Около шхуны я заметил одну из шлюпок. На корме шлюпки сидел Сильвер – я узнал его сразу, – о чем-то переговариваясь с двумя пиратами, свесившимися с борта «Эспаньолы». У одного из них, должно быть, того самого, который недавно пытался перелезть через частокол, на макушке по-прежнему красовался красный колпак. Они говорили громко, время от времени смеялись, но я находился на расстоянии почти в милю и, конечно же, слов разобрать не мог. Неожиданно до меня донесся пронзительный скрипучий крик. Я вздрогнул, но тут же узнал голос попугая по имени Капитан Флинт. Мне даже показалось, что я вижу его сидящим на плече хозяина. Наконец шлюпка отчалила от шхуны и направилась к берегу. Пират в красном колпаке и его товарищ вразвалку побрели по палубе и скрылись в каюте.

Солнце село за Подзорной Трубой, туман сгустился, начало быстро темнеть. Я понял, что нельзя терять ни минуты, если я хочу найти лодку еще сегодня.

Белая скала отчетливо виднелась сквозь заросли, но до нее было довольно далеко, и я потратил уйму времени, чтобы до нее добраться. Была уже почти ночь, когда я нащупал рукой ее шероховатые уступы. У подножья скалы находилась небольшая пещера, поросшая зеленым мхом и скрытая от посторонних глаз низкорослым кустарником и песчаными дюнами. В глубине виднелось что-то вроде полога из козьих шкур, вроде тех, какими пользуются цыгане. Я забрался в пещеру, приподнял край полога и обнаружил лодку Бена Ганна. Она была сплетена из ивовых прутьев и обтянута козьими шкурами мехом внутрь. Не знаю, могла ли она выдержать взрослого мужчину – в ней с трудом помещался даже я. В лодке была скамейка для гребца и упор для ног. Там же лежало небольшое двухлопастное весло.

Я никогда прежде не видел тех плетеных челноков, на которых рыбачили древние британцы. Но впоследствии мне довелось полюбоваться на одно из таких суденышек, и я вам уверенно говорю: лодка Бена Ганна выглядела даже хуже, чем эти первобытные челноки. Впрочем, главным достоинством она все же обладала – была очень легка и неприметна.

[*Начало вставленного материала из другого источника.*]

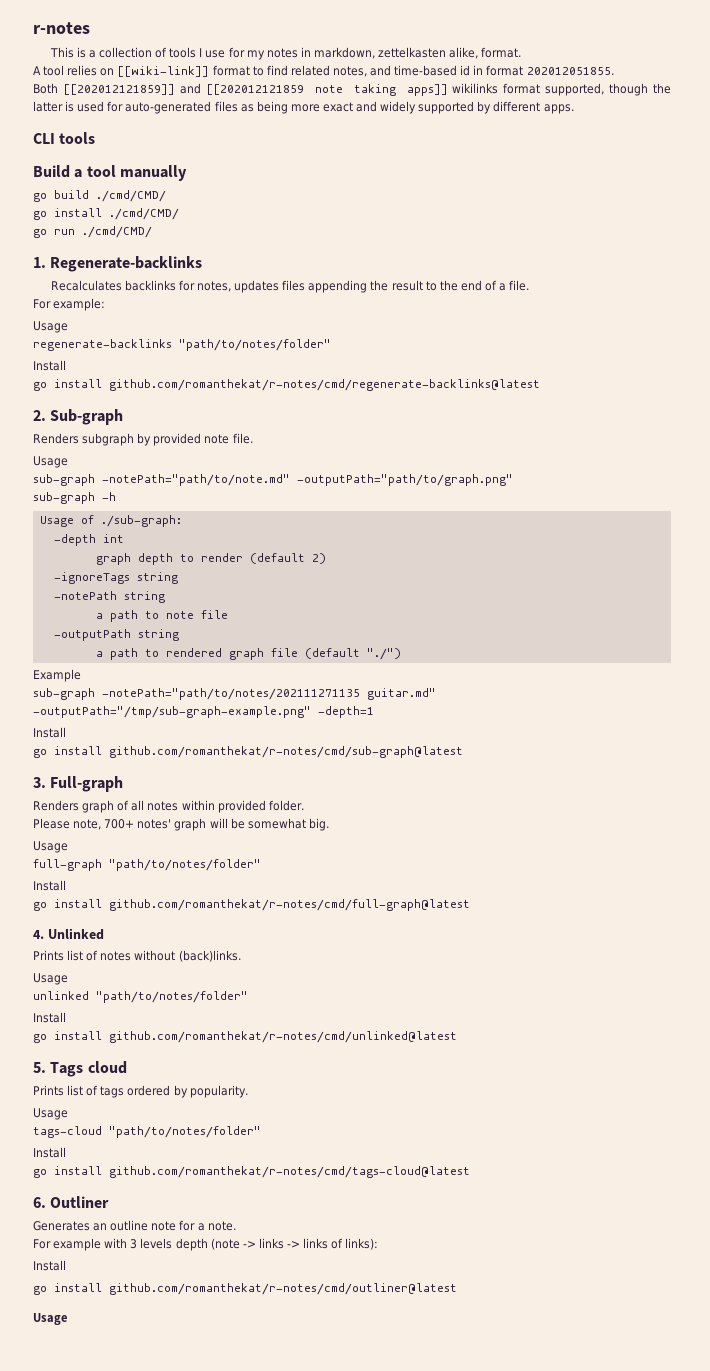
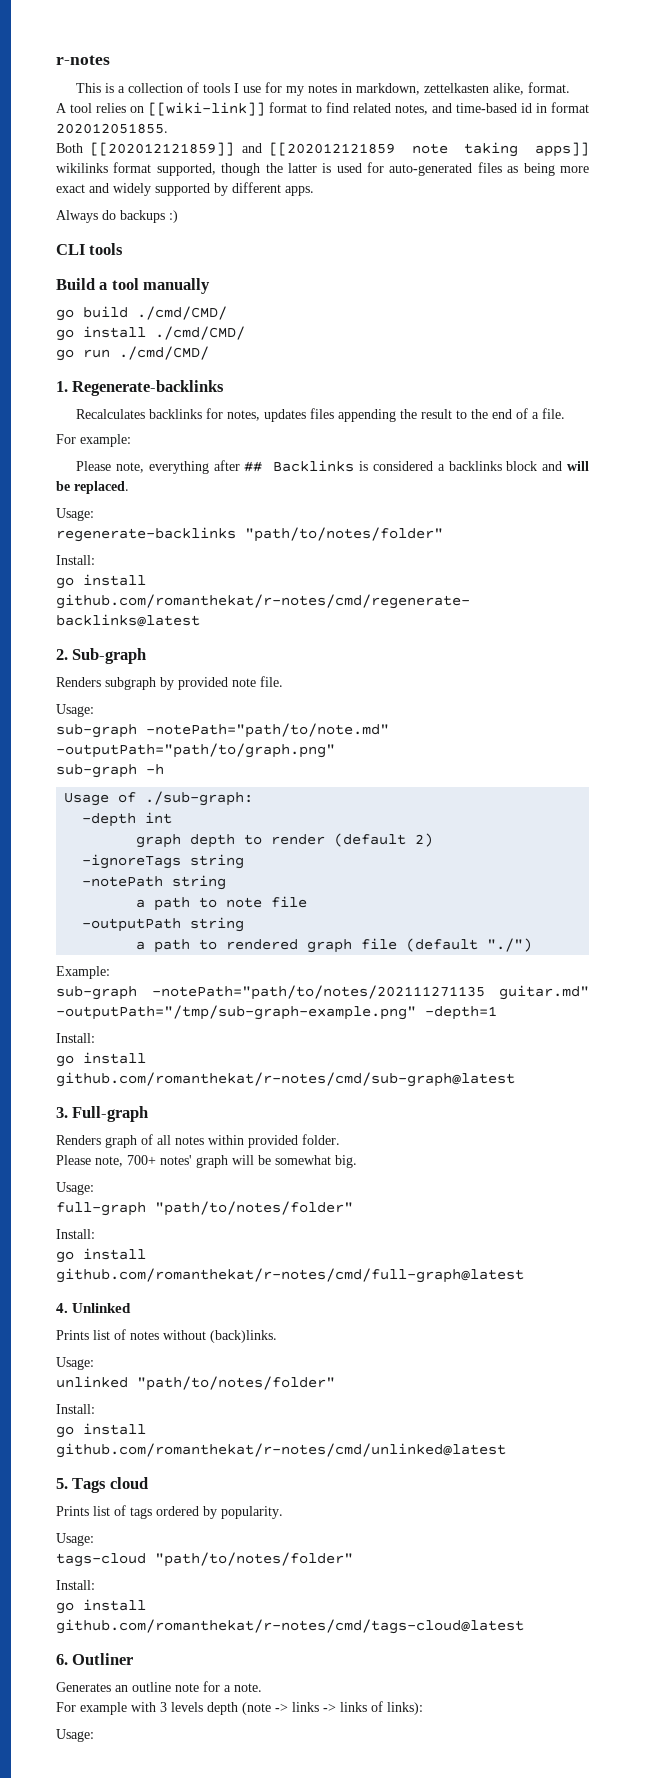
(574, 109) none -> [56,210,178,223] // Always do backups :)
[33,321,68,333] Usage -> [76,460,590,474] [56,481,129,494] [56,508,94,521] Please note, everything after ## Backlinks is considered a backlinks block and will be replaced. // Usage:
[33,360,66,371] Install -> [56,555,95,565] Install:
[33,456,68,468] Usage -> [56,704,94,717] Usage:
[33,669,81,682] Example -> [56,966,110,979] Example:
[33,727,66,738] Install -> [56,1033,95,1043] Install:
[33,841,68,853] Usage -> [56,1182,94,1195] Usage:
[33,880,66,891] Install -> [56,1229,95,1239] Install:
[33,973,68,985] Usage -> [56,1357,94,1370] Usage:
[33,1012,66,1023] Install -> [56,1404,95,1414] Install:
[33,1108,68,1120] Usage -> [56,1533,94,1546] Usage:
[33,1147,66,1158] Install -> [56,1580,95,1590] Install:
[33,1260,66,1271] [33,1283,457,1295] [33,1313,67,1325] Install // go install github.com/romanthekat/r-notes/cmd/outliner@latest // Usage -> [56,1729,94,1742] Usage:

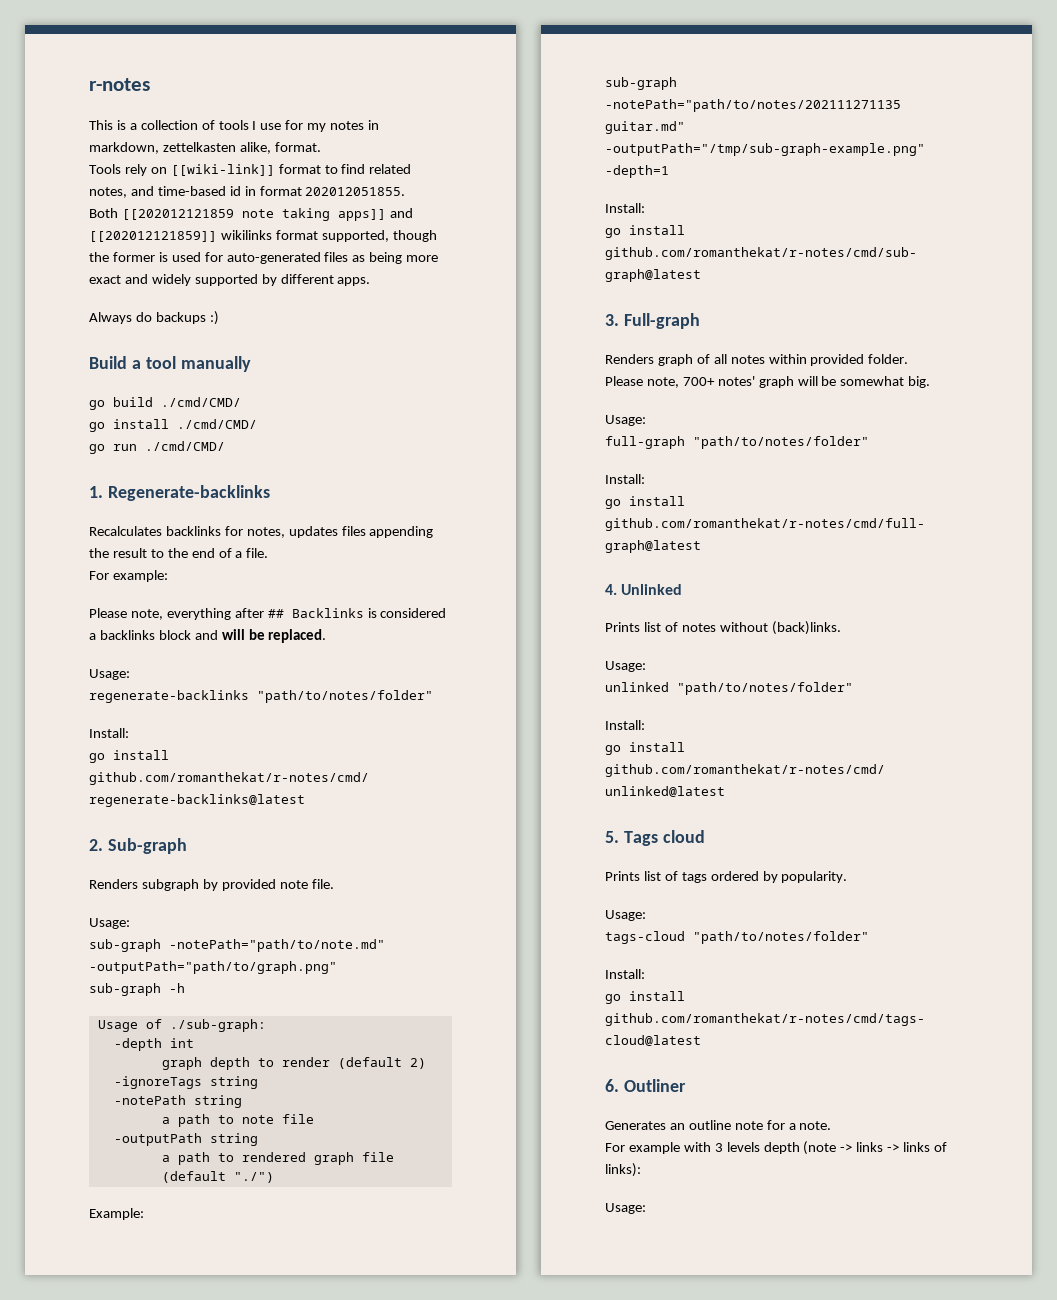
[56,103,126,113] A tool relies -> [89,164,147,176] Tools rely
[90,142,262,156] [[202012121859]] and -> (118, 213) none
(590, 149) none -> [389,208,413,218] [89,231,217,242] and [[202012121859]]
[287,163,317,173] latter -> [112,252,155,262] former
[56,243,124,255] // CLI tools -> (219, 318) none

Теперь, после того как я отыскал лодку, следовало бы вернуться в блокгауз. Но мне пришла в голову другая идея, которую я решил осуществить во что бы то ни стало, даже не советуясь с капитаном Смоллеттом. Я задумал подплыть ночью к «Эспаньоле» и перерезать якорный канат, предоставив судно воле течений. Я почему-то убедил себя, что пираты после неудачного утреннего штурма решат сняться с якоря и выйти в море. Этому следовало помешать, пока не поздно. На шхуне сейчас нет ни одной шлюпки, поэтому моя затея вполне могла увенчаться успехом.

Я грыз сухари, ожидая, когда окончательно стемнеет. Ночь выдалась самая подходящая. Все небо заволокло тучами, и вскоре после захода солнца на острове наступила непроглядная тьма. Взвалив на плечи челнок, я выбрался из пещеры и, спотыкаясь, побрел к воде. В глухом мраке виднелись только две светящиеся точки: большой костер у болота, где по обыкновению пьянствовали пираты, и огонек кормового иллюминатора шхуны, стоявшей на якоре. Отлив развернул судно носовой частью ко мне, и я видел не сам иллюминатор, а лишь его зыбкое отражение на воде.

Отлив уже начался, и мне пришлось довольно долго брести по щиколотку в жидкой грязи, прежде чем я догнал отступающее море. Пройдя еще несколько ярдов вброд, я осторожно спустил свой челнок на воду.

Глава 23

Во власти отлива

Челнок, как я и предполагал, оказался вполне подходящим для человека моего роста и веса – легкий и подвижный, но до того верткий, что управлять им было невероятно трудно. Он все время рыскал, несмотря на все мои усилия. Сам Бен Ганн не раз потом говаривал: «Надобно привыкнуть к нраву челнока, чтобы толково управлять им».